— TO DO —
Restate word for word the entries below, starting with the line with "background: radial-gradient(ellipse at" and continuing through the line with "#22c55e; font-size: 13.5px;". Include both of those lines and no others.

(Web interface edit records)
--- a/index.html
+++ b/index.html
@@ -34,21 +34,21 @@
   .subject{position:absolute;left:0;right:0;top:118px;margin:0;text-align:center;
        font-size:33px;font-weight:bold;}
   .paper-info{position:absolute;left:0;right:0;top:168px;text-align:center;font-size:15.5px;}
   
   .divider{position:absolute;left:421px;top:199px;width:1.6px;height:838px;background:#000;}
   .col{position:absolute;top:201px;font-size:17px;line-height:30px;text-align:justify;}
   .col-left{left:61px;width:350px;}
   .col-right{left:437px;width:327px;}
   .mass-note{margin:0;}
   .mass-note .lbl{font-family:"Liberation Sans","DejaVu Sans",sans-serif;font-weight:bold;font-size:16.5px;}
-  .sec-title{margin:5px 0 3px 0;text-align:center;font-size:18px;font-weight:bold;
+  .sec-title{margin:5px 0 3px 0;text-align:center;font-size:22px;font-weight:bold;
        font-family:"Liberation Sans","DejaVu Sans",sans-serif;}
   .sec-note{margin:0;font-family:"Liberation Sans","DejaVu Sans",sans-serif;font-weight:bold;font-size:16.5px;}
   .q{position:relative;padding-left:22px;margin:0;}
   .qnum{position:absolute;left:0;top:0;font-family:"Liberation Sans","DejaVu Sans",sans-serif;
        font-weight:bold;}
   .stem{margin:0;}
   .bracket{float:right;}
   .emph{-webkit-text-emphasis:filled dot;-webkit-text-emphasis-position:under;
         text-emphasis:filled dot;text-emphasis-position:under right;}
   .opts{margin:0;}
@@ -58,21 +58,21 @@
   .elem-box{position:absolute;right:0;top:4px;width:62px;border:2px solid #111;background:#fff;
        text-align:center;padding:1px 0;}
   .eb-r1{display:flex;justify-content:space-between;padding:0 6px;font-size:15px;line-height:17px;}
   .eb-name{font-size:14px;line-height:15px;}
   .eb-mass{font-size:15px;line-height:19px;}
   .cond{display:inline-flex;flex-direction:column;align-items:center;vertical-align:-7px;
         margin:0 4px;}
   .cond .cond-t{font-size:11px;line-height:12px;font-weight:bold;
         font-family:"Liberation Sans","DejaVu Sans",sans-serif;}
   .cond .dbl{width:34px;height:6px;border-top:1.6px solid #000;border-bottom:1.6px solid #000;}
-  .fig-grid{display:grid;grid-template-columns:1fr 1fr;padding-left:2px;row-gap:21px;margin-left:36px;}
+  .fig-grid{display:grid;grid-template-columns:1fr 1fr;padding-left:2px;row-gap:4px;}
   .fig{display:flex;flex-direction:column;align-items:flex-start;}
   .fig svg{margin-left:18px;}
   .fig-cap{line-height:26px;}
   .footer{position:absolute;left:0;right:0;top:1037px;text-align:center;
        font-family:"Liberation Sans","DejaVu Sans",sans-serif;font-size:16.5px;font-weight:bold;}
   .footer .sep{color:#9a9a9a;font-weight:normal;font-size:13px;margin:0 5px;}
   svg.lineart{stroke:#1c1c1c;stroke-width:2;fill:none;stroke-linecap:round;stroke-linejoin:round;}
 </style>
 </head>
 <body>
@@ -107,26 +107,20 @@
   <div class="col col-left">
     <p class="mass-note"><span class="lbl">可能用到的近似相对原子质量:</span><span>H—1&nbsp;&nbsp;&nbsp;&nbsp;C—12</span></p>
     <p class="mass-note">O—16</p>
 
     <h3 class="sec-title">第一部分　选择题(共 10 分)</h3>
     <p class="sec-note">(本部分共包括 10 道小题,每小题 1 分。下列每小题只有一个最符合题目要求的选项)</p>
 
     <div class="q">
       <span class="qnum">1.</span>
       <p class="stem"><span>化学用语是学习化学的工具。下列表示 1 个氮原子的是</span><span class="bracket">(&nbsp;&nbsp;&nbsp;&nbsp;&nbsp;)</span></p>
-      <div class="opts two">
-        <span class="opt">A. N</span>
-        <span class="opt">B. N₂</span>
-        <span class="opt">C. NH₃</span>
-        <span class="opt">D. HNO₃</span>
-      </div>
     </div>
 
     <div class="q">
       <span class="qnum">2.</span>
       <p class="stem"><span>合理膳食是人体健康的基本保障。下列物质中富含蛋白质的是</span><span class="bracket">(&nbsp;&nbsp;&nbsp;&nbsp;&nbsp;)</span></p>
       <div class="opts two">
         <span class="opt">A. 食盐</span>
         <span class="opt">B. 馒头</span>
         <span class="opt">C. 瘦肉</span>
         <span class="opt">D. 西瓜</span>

...

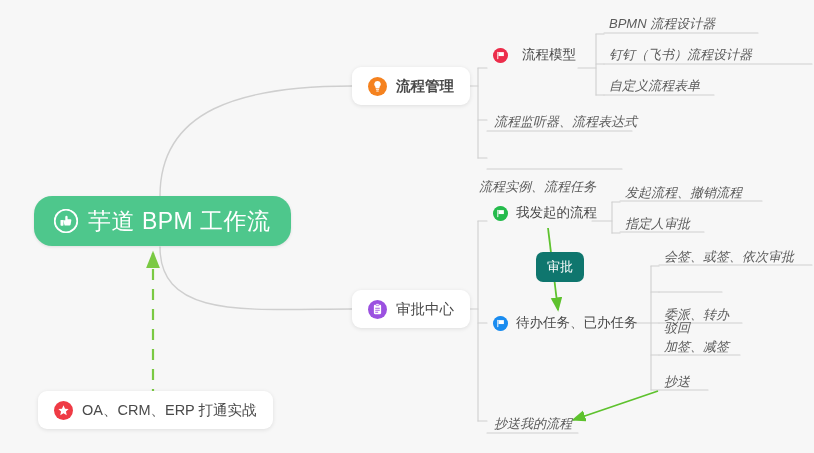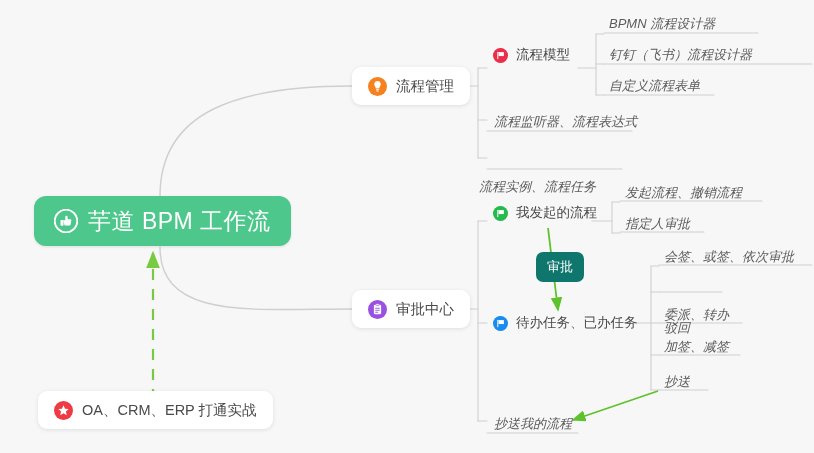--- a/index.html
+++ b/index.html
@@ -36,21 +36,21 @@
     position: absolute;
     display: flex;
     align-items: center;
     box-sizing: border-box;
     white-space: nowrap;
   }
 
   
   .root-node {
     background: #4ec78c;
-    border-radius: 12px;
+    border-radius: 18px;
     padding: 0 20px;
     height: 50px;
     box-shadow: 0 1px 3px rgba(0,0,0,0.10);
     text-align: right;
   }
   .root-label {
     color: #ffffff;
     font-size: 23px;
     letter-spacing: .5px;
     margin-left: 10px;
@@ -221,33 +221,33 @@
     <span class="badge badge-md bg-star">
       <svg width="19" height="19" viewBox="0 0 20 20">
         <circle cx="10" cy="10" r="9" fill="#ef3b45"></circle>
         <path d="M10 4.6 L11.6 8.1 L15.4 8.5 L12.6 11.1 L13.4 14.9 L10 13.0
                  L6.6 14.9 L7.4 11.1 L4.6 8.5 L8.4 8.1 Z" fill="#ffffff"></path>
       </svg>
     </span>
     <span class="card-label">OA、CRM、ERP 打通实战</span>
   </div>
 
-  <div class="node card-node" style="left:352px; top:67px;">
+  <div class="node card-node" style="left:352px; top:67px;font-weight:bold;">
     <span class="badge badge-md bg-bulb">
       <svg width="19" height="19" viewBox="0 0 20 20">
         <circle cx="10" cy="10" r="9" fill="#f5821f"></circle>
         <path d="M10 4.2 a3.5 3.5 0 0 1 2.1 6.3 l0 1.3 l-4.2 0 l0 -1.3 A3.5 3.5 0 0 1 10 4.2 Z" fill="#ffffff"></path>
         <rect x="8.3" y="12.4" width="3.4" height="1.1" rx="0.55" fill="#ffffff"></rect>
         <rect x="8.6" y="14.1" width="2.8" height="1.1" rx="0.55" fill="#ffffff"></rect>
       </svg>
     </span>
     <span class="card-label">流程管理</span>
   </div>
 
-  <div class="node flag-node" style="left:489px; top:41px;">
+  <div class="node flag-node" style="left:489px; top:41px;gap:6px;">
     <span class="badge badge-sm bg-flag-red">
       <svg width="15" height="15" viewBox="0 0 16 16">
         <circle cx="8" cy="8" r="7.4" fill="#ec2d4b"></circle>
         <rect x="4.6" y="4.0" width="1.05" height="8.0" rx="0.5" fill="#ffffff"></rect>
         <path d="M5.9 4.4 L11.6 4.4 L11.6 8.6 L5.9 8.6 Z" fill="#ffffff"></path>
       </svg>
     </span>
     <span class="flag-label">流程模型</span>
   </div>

==

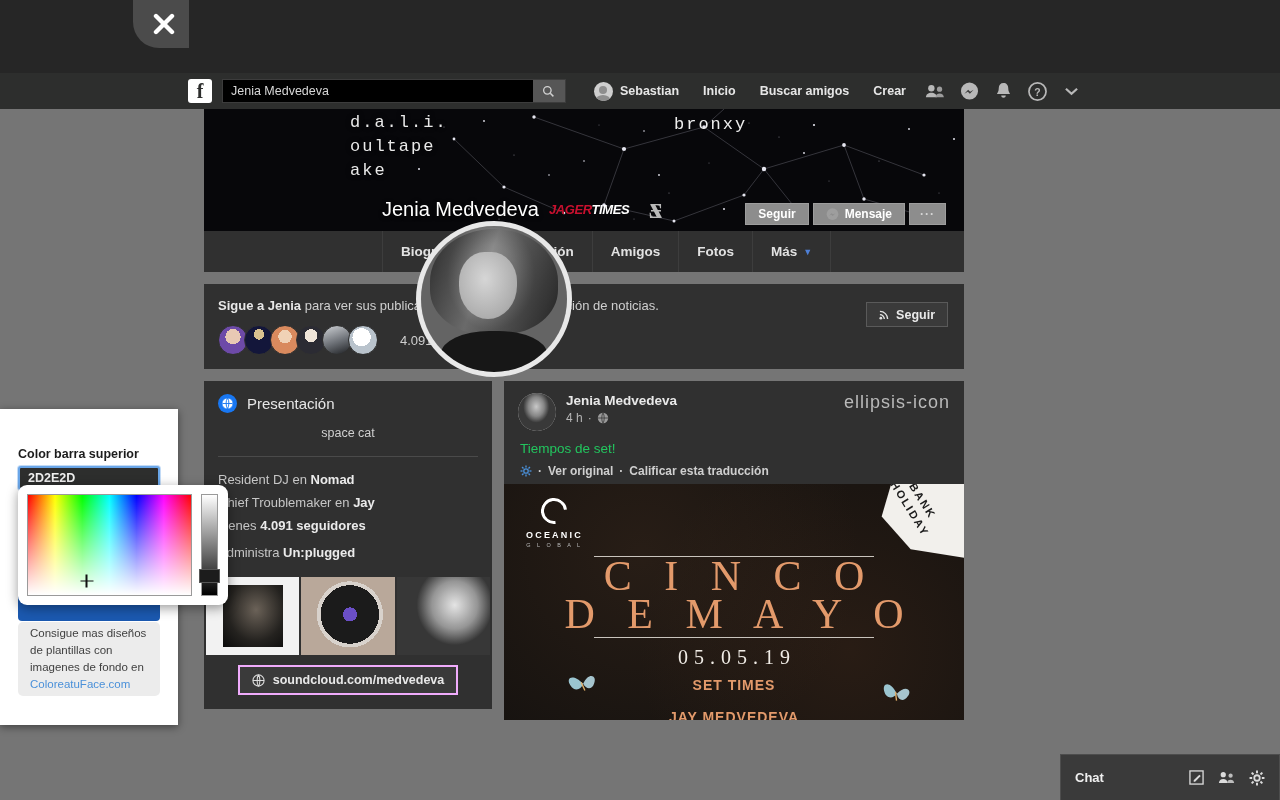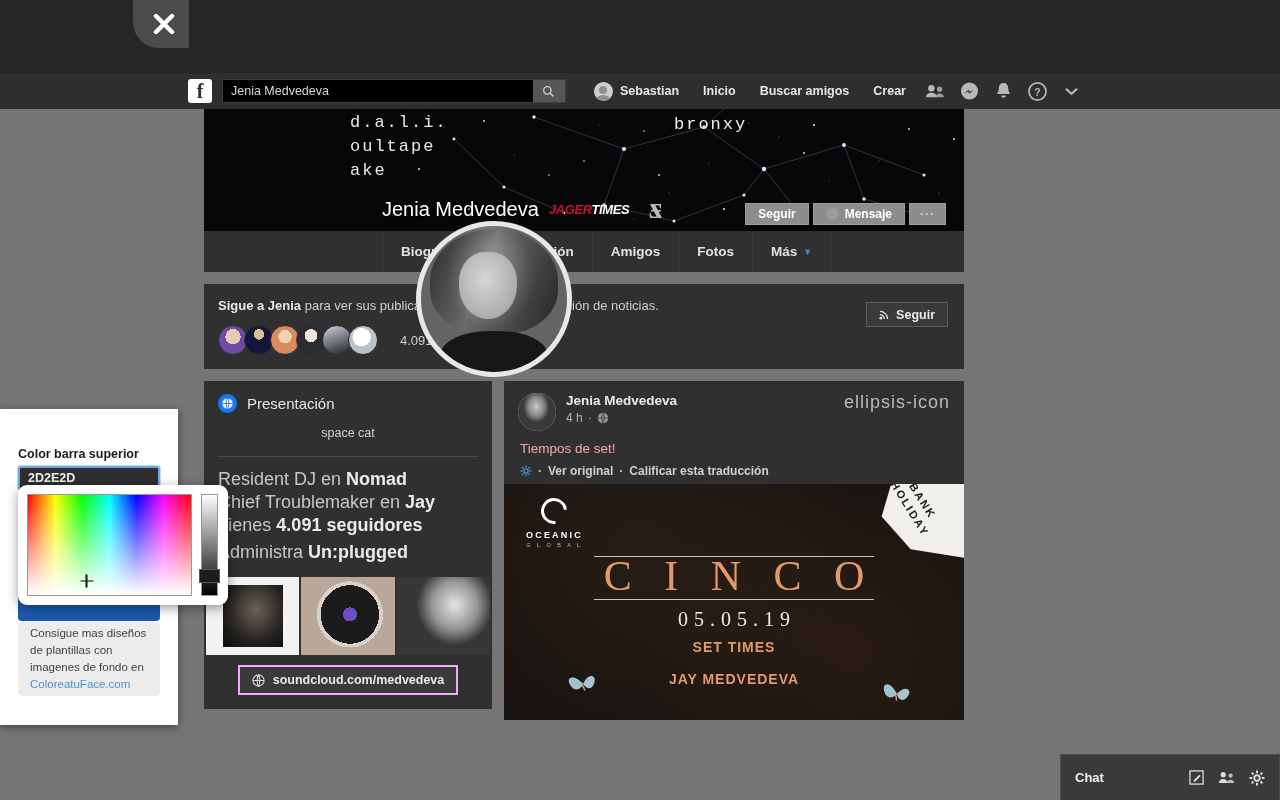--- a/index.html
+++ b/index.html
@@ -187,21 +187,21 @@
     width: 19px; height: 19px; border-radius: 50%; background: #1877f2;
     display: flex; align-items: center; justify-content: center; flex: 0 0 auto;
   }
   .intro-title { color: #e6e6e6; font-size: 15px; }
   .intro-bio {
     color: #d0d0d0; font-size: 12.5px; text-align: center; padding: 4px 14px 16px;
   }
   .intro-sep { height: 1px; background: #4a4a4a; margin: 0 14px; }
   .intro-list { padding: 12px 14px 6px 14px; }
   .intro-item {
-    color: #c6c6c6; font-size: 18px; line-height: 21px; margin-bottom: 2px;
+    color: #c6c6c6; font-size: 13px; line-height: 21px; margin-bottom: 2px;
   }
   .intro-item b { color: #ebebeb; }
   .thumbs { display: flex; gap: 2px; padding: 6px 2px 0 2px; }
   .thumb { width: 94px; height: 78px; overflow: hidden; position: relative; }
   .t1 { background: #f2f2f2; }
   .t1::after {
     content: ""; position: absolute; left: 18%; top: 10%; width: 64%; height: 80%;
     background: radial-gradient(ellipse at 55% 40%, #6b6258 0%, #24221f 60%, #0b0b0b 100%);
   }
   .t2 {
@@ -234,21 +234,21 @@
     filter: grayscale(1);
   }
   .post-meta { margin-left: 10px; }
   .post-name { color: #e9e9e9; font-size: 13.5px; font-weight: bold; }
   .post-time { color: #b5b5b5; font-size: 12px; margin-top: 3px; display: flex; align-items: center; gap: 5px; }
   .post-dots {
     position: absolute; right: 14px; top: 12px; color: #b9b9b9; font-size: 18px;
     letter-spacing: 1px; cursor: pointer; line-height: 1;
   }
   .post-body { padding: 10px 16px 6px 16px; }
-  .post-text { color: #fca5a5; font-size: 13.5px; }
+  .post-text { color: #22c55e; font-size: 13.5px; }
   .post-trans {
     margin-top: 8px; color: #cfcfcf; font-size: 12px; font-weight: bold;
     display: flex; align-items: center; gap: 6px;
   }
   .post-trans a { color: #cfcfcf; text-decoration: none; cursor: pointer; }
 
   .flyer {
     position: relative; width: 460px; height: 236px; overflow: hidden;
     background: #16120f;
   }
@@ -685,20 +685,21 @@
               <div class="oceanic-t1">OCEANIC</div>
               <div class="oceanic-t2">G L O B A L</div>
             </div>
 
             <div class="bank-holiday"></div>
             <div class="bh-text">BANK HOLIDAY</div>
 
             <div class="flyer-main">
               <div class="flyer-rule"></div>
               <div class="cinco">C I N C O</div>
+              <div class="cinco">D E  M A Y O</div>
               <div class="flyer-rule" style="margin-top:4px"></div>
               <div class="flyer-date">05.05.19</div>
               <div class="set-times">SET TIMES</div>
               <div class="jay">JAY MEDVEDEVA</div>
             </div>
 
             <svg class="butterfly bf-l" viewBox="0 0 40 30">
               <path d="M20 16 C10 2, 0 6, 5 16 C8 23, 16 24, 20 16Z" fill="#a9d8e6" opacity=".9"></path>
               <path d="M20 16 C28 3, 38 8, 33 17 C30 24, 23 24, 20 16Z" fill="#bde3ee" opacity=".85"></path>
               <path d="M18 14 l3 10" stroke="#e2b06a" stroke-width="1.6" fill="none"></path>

— WRITTEN RESPONSE —
     background: radial-gradient(ellipse at 55% 40%, #6b6258 0%, #24221f 60%, #0b0b0b 100%);
   }
   .t2 {
@@ -234,21 +234,21 @@
     filter: grayscale(1);
   }
   .post-meta { margin-left: 10px; }
   .post-name { color: #e9e9e9; font-size: 13.5px; font-weight: bold; }
   .post-time { color: #b5b5b5; font-size: 12px; margin-top: 3px; display: flex; align-items: center; gap: 5px; }
   .post-dots {
     position: absolute; right: 14px; top: 12px; color: #b9b9b9; font-size: 18px;
     letter-spacing: 1px; cursor: pointer; line-height: 1;
   }
   .post-body { padding: 10px 16px 6px 16px; }
-  .post-text { color: #fca5a5; font-size: 13.5px; }
+  .post-text { color: #22c55e; font-size: 13.5px; }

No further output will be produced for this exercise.